* Task instructions *
Repeat the records exactly, with one exception: no images.
Extracted material below:
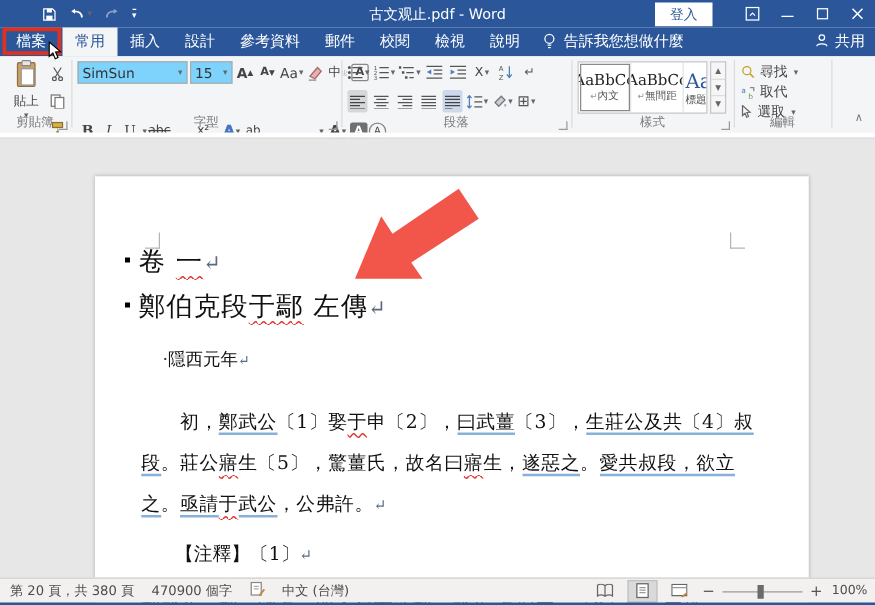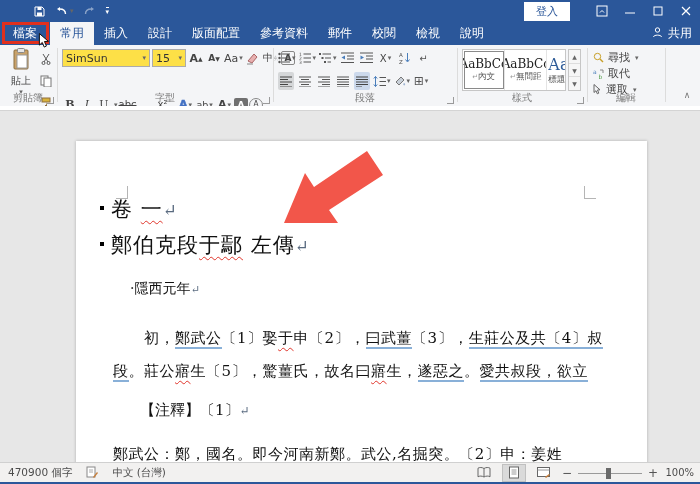--- a/index.html
+++ b/index.html
@@ -134,6 +134,7 @@
       </span>
       <span class="qbtn" style="border-top:1px solid #fff; font-size:7px;">▾</span>
     </div>
+    <div class="win-title">古文观止.pdf - Word</div>
     <div class="tb-right">
       <span class="signin">登入</span>
       <span class="wbtn">

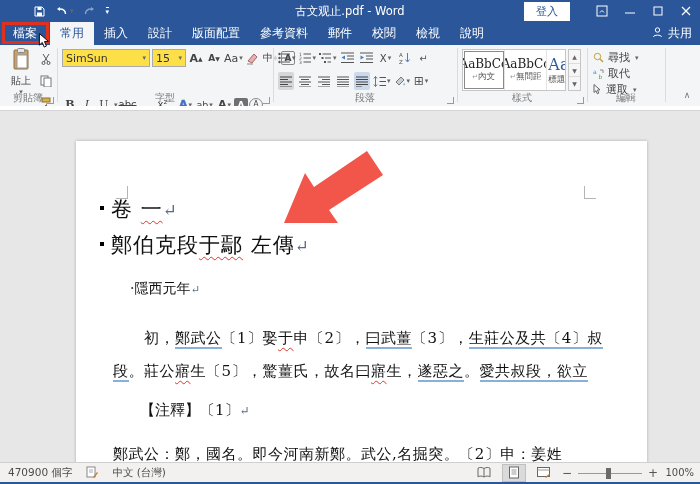--- a/index.html
+++ b/index.html
@@ -166,7 +166,6 @@
     <div class="tab active">常用</div>
     <div class="tab">插入</div>
     <div class="tab">設計</div>
-    <div class="tab">版面配置</div>
     <div class="tab">參考資料</div>
     <div class="tab">郵件</div>
     <div class="tab">校閱</div>

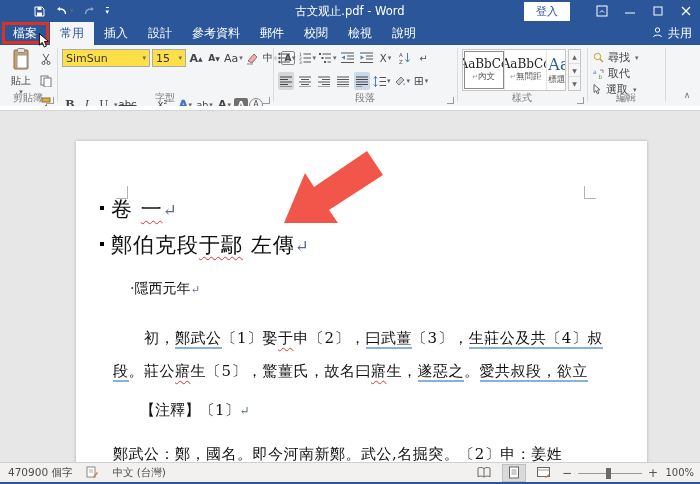--- a/index.html
+++ b/index.html
@@ -171,6 +171,16 @@
     <div class="tab">校閱</div>
     <div class="tab">檢視</div>
     <div class="tab">說明</div>
+    <div class="tellme">
+      <span>
+        <svg width="11" height="13" viewBox="0 0 11 13">
+            <circle cx="5.5" cy="5" r="3.6" fill="none" stroke="#fff" stroke-width="1"></circle>
+            <line x1="4" y1="10" x2="7" y2="10" stroke="#fff"></line>
+            <line x1="4.4" y1="12" x2="6.6" y2="12" stroke="#fff"></line>
+          </svg>
+      </span>
+      <span>告訴我您想做什麼</span>
+    </div>
     <div class="share">
       <span>
         <svg width="11" height="11" viewBox="0 0 11 11">

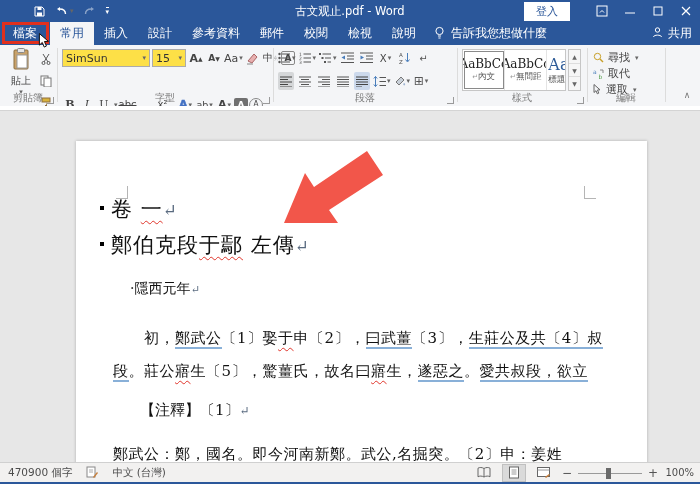--- a/index.html
+++ b/index.html
@@ -39,7 +39,7 @@
     font-size:11px; color:#444; cursor:pointer; border-radius:2px; }
   .dd { font-size:7px; color:#666; margin-left:1px; }
   .row { position:absolute; left:0; display:flex; align-items:center; gap:2px; }
-  .combo { display:flex; align-items:center; justify-content:space-between; background:#fde047;
+  .combo { display:flex; align-items:center; justify-content:space-between; background:#7dd3fc;
     border:1px solid #ababab; height:18px; font-size:11px; color:#333; padding:0 3px; cursor:pointer; }
   .colorbar { position:absolute; left:2px; right:2px; bottom:1px; height:3px; }
   .iconA { position:relative; font-size:11px; font-weight:bold; }

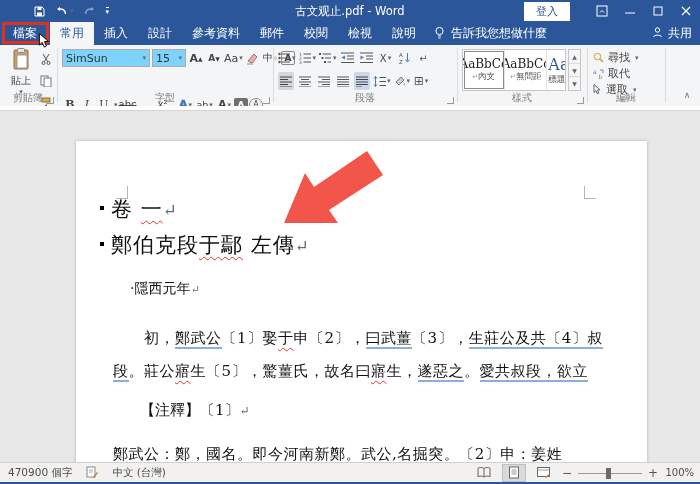--- a/index.html
+++ b/index.html
@@ -296,7 +296,7 @@
             <span class="iconA" style="color:#4472c4; -webkit-text-stroke:.5px #4472c4;">A</span>
             <span class="dd">▾</span>
           </span>
-        <span class="rbtn" style="position:relative; padding:0 2px;">
+        <span class="rbtn" style="position:relative; padding:0 2px;gap:46px;">
             <span style="font-size:9.5px;">ab</span>
             <span class="colorbar" style="background:#ffe900;"></span>
             <span class="dd">▾</span>

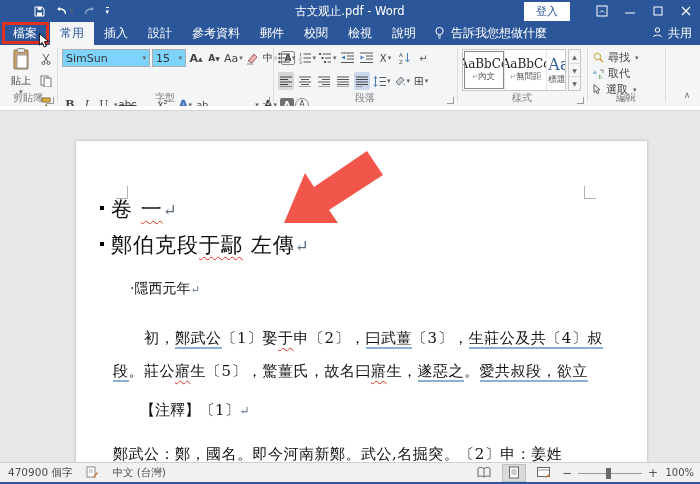--- a/index.html
+++ b/index.html
@@ -526,6 +526,7 @@
           <div class="dline sub"><span class="fmt-dot">·</span><span>隱西元年</span><span class="p-mark">↵</span></div>
           <div class="dline para para-first"><span>初，</span><span class="u-link">鄭武公</span><span>〔1〕娶</span><span class="u-spell">于</span><span>申〔2〕，</span><span class="u-link">曰武薑</span><span>〔3〕，</span><span class="u-link">生莊公及共〔4〕叔</span></div>
           <div class="dline para"><span class="u-link">段</span><span>。莊公</span><span class="u-spell">寤</span><span>生〔5〕，驚薑氏，故名曰</span><span class="u-spell">寤</span><span>生，</span><span class="u-link">遂惡之</span><span>。</span><span class="u-link">愛共叔段，欲立</span></div>
+          <div class="dline para"><span class="u-link">之</span><span>。</span><span class="u-link">亟請</span><span class="u-spell">于</span><span class="u-link">武公</span><span>，公弗許。</span><span class="p-mark">↵</span></div>
           <div class="dline note"><span>【注釋】〔1〕</span><span class="p-mark">↵</span></div>
           <div class="dline para-last"><span class="u-link">鄭武公</span><span>：鄭，國名。即今</span><span class="u-link">河南新鄭</span><span>。</span><span class="u-link">武公,名掘突</span><span>。〔2〕申：</span><span class="u-spell">姜姓</span></div>
         </div>

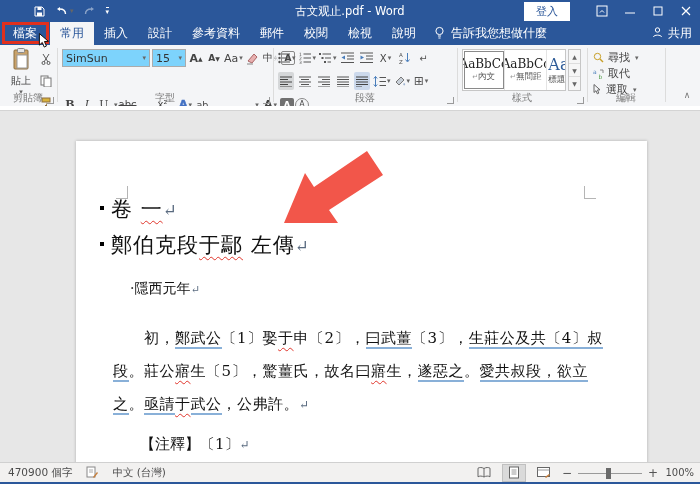--- a/index.html
+++ b/index.html
@@ -538,6 +538,7 @@
   </div>
 
   <div class="statusbar">
+    <span class="sb-item">第 20 頁，共 380 頁</span>
     <span class="sb-item">470900 個字</span>
     <span class="sb-item">
       <svg width="12" height="12" viewBox="0 0 12 12">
End of Extracted material.
* Result *
--- a/index.html
+++ b/index.html
@@ -134,6 +134,7 @@
       </span>
       <span class="qbtn" style="border-top:1px solid #fff; font-size:7px;">▾</span>
     </div>
+    <div class="win-title">古文观止.pdf - Word</div>
     <div class="tb-right">
       <span class="signin">登入</span>
       <span class="wbtn">

--- a/index.html
+++ b/index.html
@@ -166,7 +166,6 @@
     <div class="tab active">常用</div>
     <div class="tab">插入</div>
     <div class="tab">設計</div>
-    <div class="tab">版面配置</div>
     <div class="tab">參考資料</div>
     <div class="tab">郵件</div>
     <div class="tab">校閱</div>

--- a/index.html
+++ b/index.html
@@ -171,6 +171,16 @@
     <div class="tab">校閱</div>
     <div class="tab">檢視</div>
     <div class="tab">說明</div>
+    <div class="tellme">
+      <span>
+        <svg width="11" height="13" viewBox="0 0 11 13">
+            <circle cx="5.5" cy="5" r="3.6" fill="none" stroke="#fff" stroke-width="1"></circle>
+            <line x1="4" y1="10" x2="7" y2="10" stroke="#fff"></line>
+            <line x1="4.4" y1="12" x2="6.6" y2="12" stroke="#fff"></line>
+          </svg>
+      </span>
+      <span>告訴我您想做什麼</span>
+    </div>
     <div class="share">
       <span>
         <svg width="11" height="11" viewBox="0 0 11 11">

--- a/index.html
+++ b/index.html
@@ -39,7 +39,7 @@
     font-size:11px; color:#444; cursor:pointer; border-radius:2px; }
   .dd { font-size:7px; color:#666; margin-left:1px; }
   .row { position:absolute; left:0; display:flex; align-items:center; gap:2px; }
-  .combo { display:flex; align-items:center; justify-content:space-between; background:#fde047;
+  .combo { display:flex; align-items:center; justify-content:space-between; background:#7dd3fc;
     border:1px solid #ababab; height:18px; font-size:11px; color:#333; padding:0 3px; cursor:pointer; }
   .colorbar { position:absolute; left:2px; right:2px; bottom:1px; height:3px; }
   .iconA { position:relative; font-size:11px; font-weight:bold; }

--- a/index.html
+++ b/index.html
@@ -296,7 +296,7 @@
             <span class="iconA" style="color:#4472c4; -webkit-text-stroke:.5px #4472c4;">A</span>
             <span class="dd">▾</span>
           </span>
-        <span class="rbtn" style="position:relative; padding:0 2px;">
+        <span class="rbtn" style="position:relative; padding:0 2px;gap:46px;">
             <span style="font-size:9.5px;">ab</span>
             <span class="colorbar" style="background:#ffe900;"></span>
             <span class="dd">▾</span>

--- a/index.html
+++ b/index.html
@@ -526,6 +526,7 @@
           <div class="dline sub"><span class="fmt-dot">·</span><span>隱西元年</span><span class="p-mark">↵</span></div>
           <div class="dline para para-first"><span>初，</span><span class="u-link">鄭武公</span><span>〔1〕娶</span><span class="u-spell">于</span><span>申〔2〕，</span><span class="u-link">曰武薑</span><span>〔3〕，</span><span class="u-link">生莊公及共〔4〕叔</span></div>
           <div class="dline para"><span class="u-link">段</span><span>。莊公</span><span class="u-spell">寤</span><span>生〔5〕，驚薑氏，故名曰</span><span class="u-spell">寤</span><span>生，</span><span class="u-link">遂惡之</span><span>。</span><span class="u-link">愛共叔段，欲立</span></div>
+          <div class="dline para"><span class="u-link">之</span><span>。</span><span class="u-link">亟請</span><span class="u-spell">于</span><span class="u-link">武公</span><span>，公弗許。</span><span class="p-mark">↵</span></div>
           <div class="dline note"><span>【注釋】〔1〕</span><span class="p-mark">↵</span></div>
           <div class="dline para-last"><span class="u-link">鄭武公</span><span>：鄭，國名。即今</span><span class="u-link">河南新鄭</span><span>。</span><span class="u-link">武公,名掘突</span><span>。〔2〕申：</span><span class="u-spell">姜姓</span></div>
         </div>

--- a/index.html
+++ b/index.html
@@ -538,6 +538,7 @@
   </div>
 
   <div class="statusbar">
+    <span class="sb-item">第 20 頁，共 380 頁</span>
     <span class="sb-item">470900 個字</span>
     <span class="sb-item">
       <svg width="12" height="12" viewBox="0 0 12 12">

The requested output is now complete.